What if my curry is too spicy?
No worries! If your Ground Chicken Green Thai Curry turns out too spicy, you can balance the heat by adding more coconut milk or a bit of sugar. This helps to mellow the flavors. Taste after adding and adjust until you reach your desired comfort level.
Are there any dietary considerations for this recipe?
Definitely! For those with seafood allergies, you can substitute fish sauce with soy sauce. If you want a vegetarian version, use tofu instead of ground chicken and vegetable broth in place of chicken broth. Just be cautious about nut allergies if using pre-made curry paste, as some brands may contain nuts.
How can I keep the curry from separating when reheating?
Great question! To maintain the silky texture of your Ground Chicken Green Thai Curry, reheat it gently on low heat. Stir frequently and add a splash of chicken broth or water to help bring it back together, ensuring a creamy consistency!

Mouthwatering Ground Chicken Green Thai Curry in 30 Minutes
Ingredients
Equipment
Method
- Begin by warming up a tablespoon of oil in a deep skillet over medium heat. Once hot, add chopped onion and sauté until softened, around 3-4 minutes.
- Stir in minced garlic and freshly grated ginger. Cook until fragrant, about 30 seconds.
- Add ground chicken to the skillet, breaking it apart with a spoon. Cook until no longer pink, about 5-7 minutes.

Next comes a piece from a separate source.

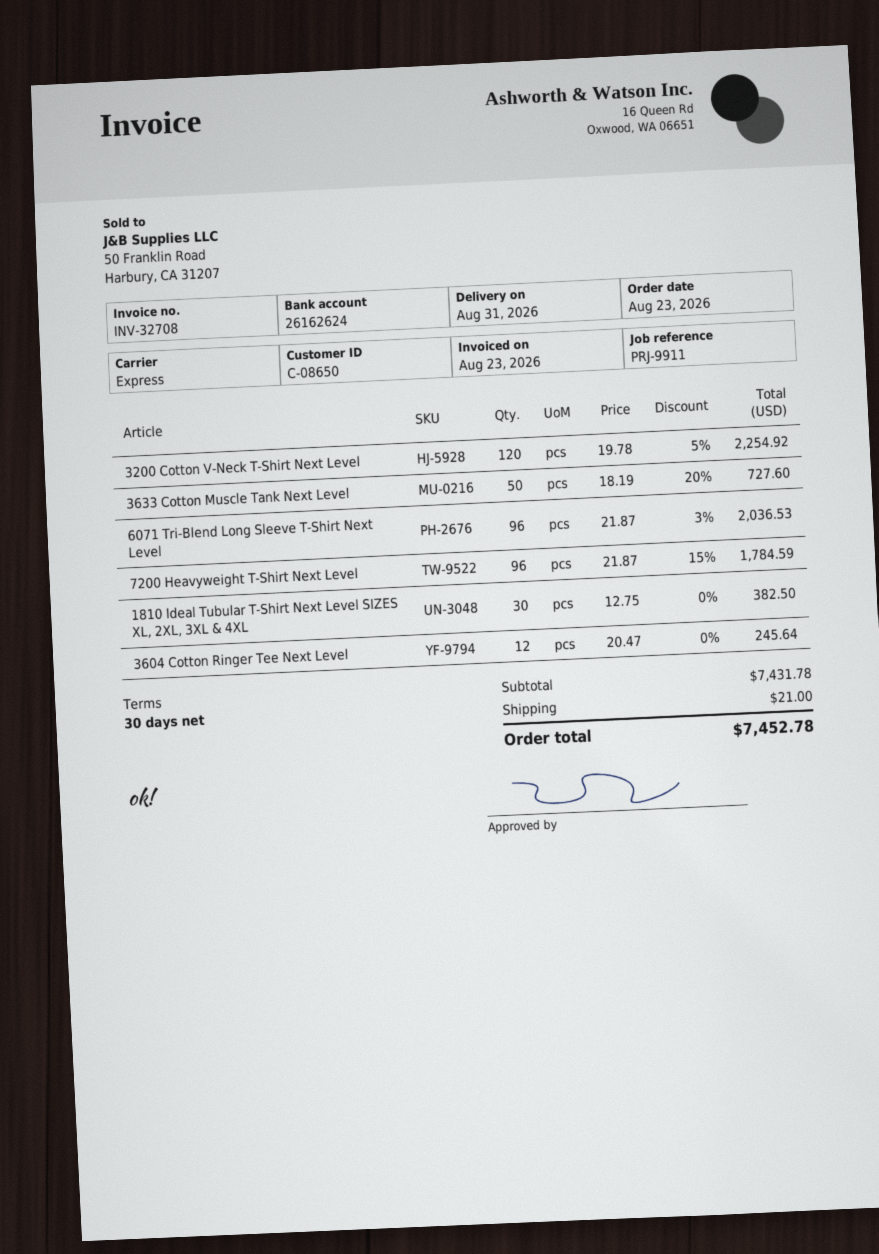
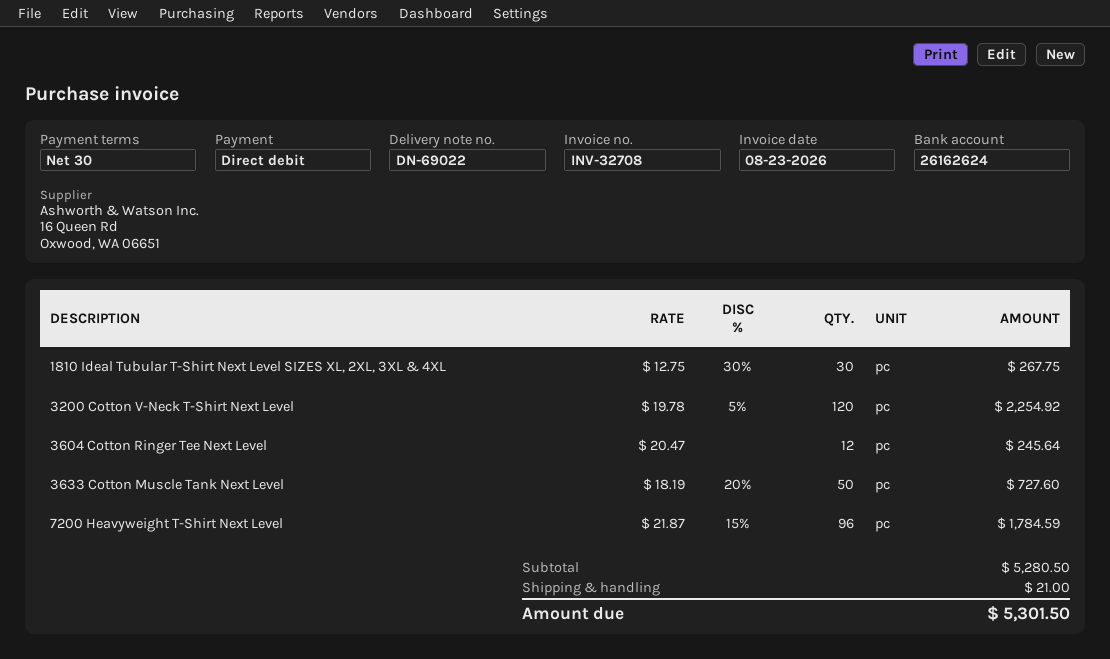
6071 Tri-Blend Long Sleeve T-Shirt Next Level: 96 x 21.87 - 3% = 2036.53 -> none
1810 Ideal Tubular T-Shirt Next Level SIZES XL, 2XL, 3XL & 4XL: 30 x 12.75 = 382.50 -> 30 x 12.75 - 30% = 267.75
subtotal: 7431.78 -> 5280.50
total: 7452.78 -> 5301.50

- Gently stir in your green curry paste and cook for 1-2 minutes.
- Pour in the coconut milk and chicken broth, then stir in fish sauce and brown sugar. Mix until smooth and simmer.
- Toss in the broccoli and allow it to simmer for about 4-5 minutes until tender.
- Stir in fresh spinach or kale and let it wilt into the sauce.
- Remove from heat, then mix in lime juice and cilantro.
- Serve over jasmine rice and top with cilantro and sliced red chili if desired.